This wasn’t supposed to happen.
The Indian central bank’s surprise decision to impose capital controls on local companies and individuals achieved the exact opposite of what the regulator had hoped to achieve. Investors equated it to pressing the panic button on the rapidly depreciating currency, further undermining confidence. The rupee briefly surpassed 62 to the dollar and closed at a fresh all-time low, while the stock markets had its biggest one-day decline in nearly two years.
Earlier this week, the Reserve Bank of India reduced the maximum amount of outward direct investment permitted by companies and individuals to a quarter of its previous level, capping it at 100% of the investor’s net worth. Friday was the first chance for investors to react, since markets were closed yesterday for independence day.
The extreme move, which turns the clock back on two decades of reforms, caught investors and corporates off guard. DG Shah, the secretary-general of the Indian Pharmaceutical Alliance, told the FT (paywall) that the government “is groping in the dark, and coming up with measures without any serious consideration from industry, or people who can tell them the consequences of their actions.”
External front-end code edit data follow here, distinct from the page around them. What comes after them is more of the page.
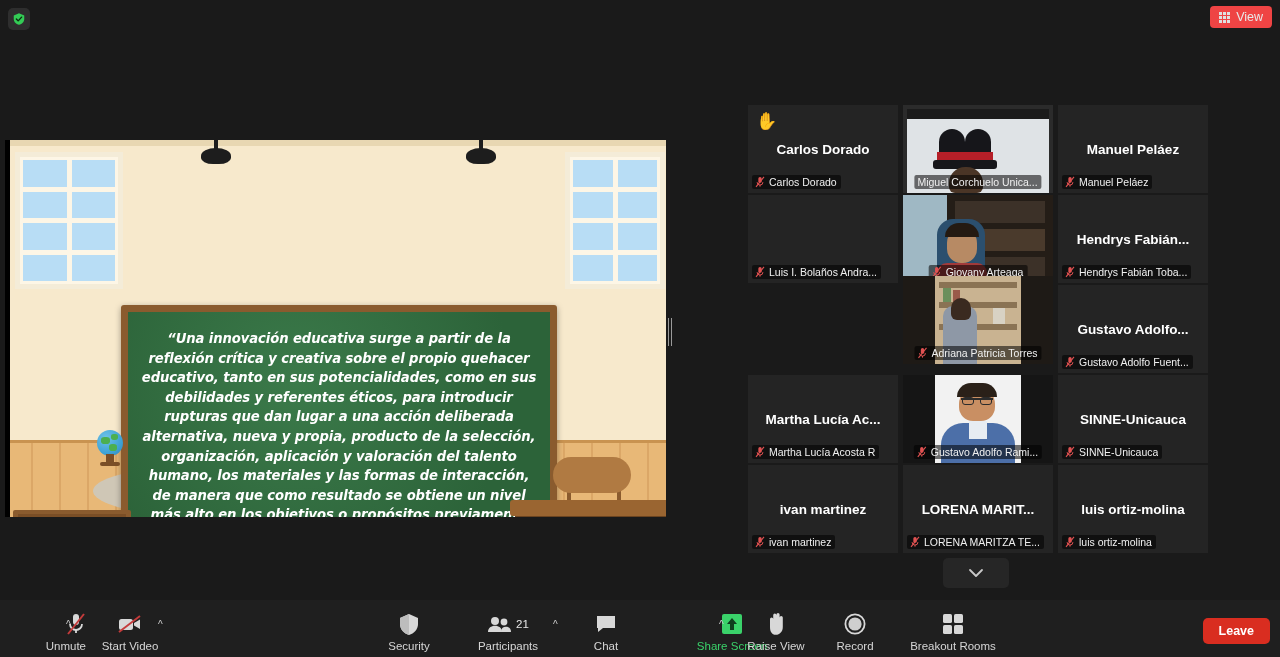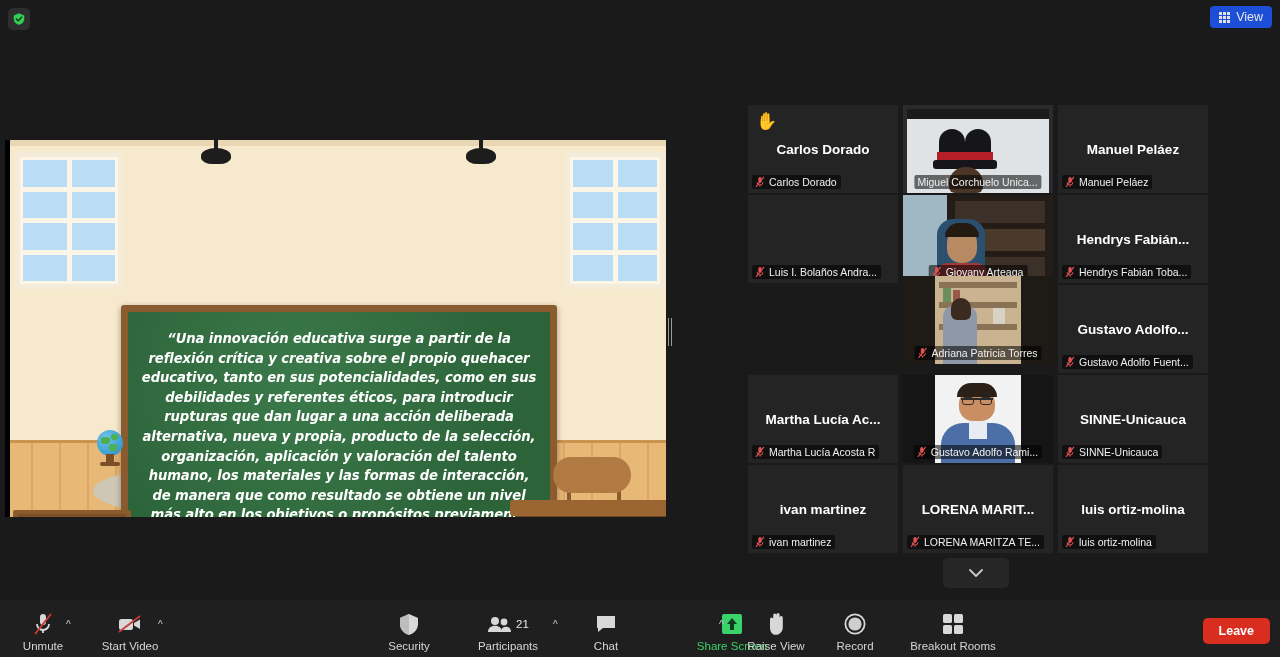--- a/index.html
+++ b/index.html
@@ -13,21 +13,21 @@
 
   
   .topbar { position: absolute; top: 0; left: 0; width: 1280px; height: 34px; }
   .enc-badge {
     position: absolute; left: 8px; top: 8px; width: 22px; height: 22px;
     background: #2e2e2e; border-radius: 5px;
     display: flex; align-items: center; justify-content: center;
   }
   .view-btn {
     position: absolute; right: 8px; top: 6px; height: 22px;
-    background: #1d4ed8; border-radius: 4px;
+    background: #ef4444; border-radius: 4px;
     display: flex; align-items: center; gap: 6px; padding: 0 9px;
     color: #e8e8e8; font-size: 12.5px; cursor: pointer;
   }
   .grid-ico { display: grid; grid-template-columns: repeat(3,3px); grid-template-rows: repeat(3,3px); gap: 1px; }
   .grid-ico i { background: #e0e0e0; display: block; width: 3px; height: 3px; }
 
   
   .share-wrap { position: absolute; left: 5px; top: 140px; width: 661px; height: 377px; background: #000; }
   .scene { position: absolute; inset: 0; overflow: hidden; background: #f6e6c4; }
   .wall { position: absolute; left: 0; top: 0; width: 100%; height: 300px; background: #f7e9cc; }
@@ -426,21 +426,21 @@
 
     <div class="scroll-down">
       <svg width="16" height="10" viewBox="0 0 16 10">
           <path d="M2 2 L8 8 L14 2" stroke="#c9c9c9" stroke-width="1.8" fill="none" stroke-linecap="round" stroke-linejoin="round"></path>
         </svg>
     </div>
   </div>
 
   <div class="toolbar">
 
-    <div class="tb-item" style="left:0px;">
+    <div class="tb-item" style="left:0px;align-items:flex-end;">
       <span class="ico">
         <svg width="20" height="24" viewBox="0 0 20 24">
             <rect x="7" y="2" width="6" height="11" rx="3" fill="#d8d8d8"></rect>
             <path d="M4 12a6 6 0 0 0 12 0" stroke="#d8d8d8" stroke-width="1.8" fill="none"></path>
             <line x1="10" y1="18" x2="10" y2="21" stroke="#d8d8d8" stroke-width="1.8"></line>
             <line x1="2" y1="22" x2="18" y2="2" stroke="#c43b3b" stroke-width="2"></line>
           </svg>
       </span>
       <span class="lbl">Unmute</span>
     </div>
Indeed, businesses fear the restrictions impede their ability to compete in global markets. The measure also set off warning bells among international investors. “The fear is that if today they are targeting capital controls on Indians, one can contemplate controls on foreign investors also if the rupee were to fall further. That is definitely on the back of people’s minds,” says Brijen Puri, head of markets at JP Morgan India.
Earlier this week, finance minister Palaniappan Chidambaram pledged to restrict the current account deficit to 3.7% of GDP, or $70 billion, in the current fiscal to stem the rupee’s slide. But the measures he announced to meet this goal—such as quasi-sovereign bonds by state-owned and an increase in import duties on non-essential goods—were dismissed as mere palliatives by the markets. Experts believe bold action on other drivers of the deficit like oil, coal and iron ore imports will be required to tame the deficit. “Admittedly some of it is tough, iron ore, mining etc, but that is what we need to address before people will really be convinced about a sustained move lower in the current account,” says Puri.
What could turn around the rupee’s fortune? How about short-term restrictions on imports or rupee-denominated bonds directed at non-resident Indians, suggests Ananth Narayan, the co-head of wholesale banking (South Asia) at Standard Chartered Bank. “In those schemes the NRIs can avail of bank lending and lever up their investments and get decent returns,” he says. “Purely from an economic standpoint, if the steps announced are amenable to leverage, we can see significant one-time flows coming in.”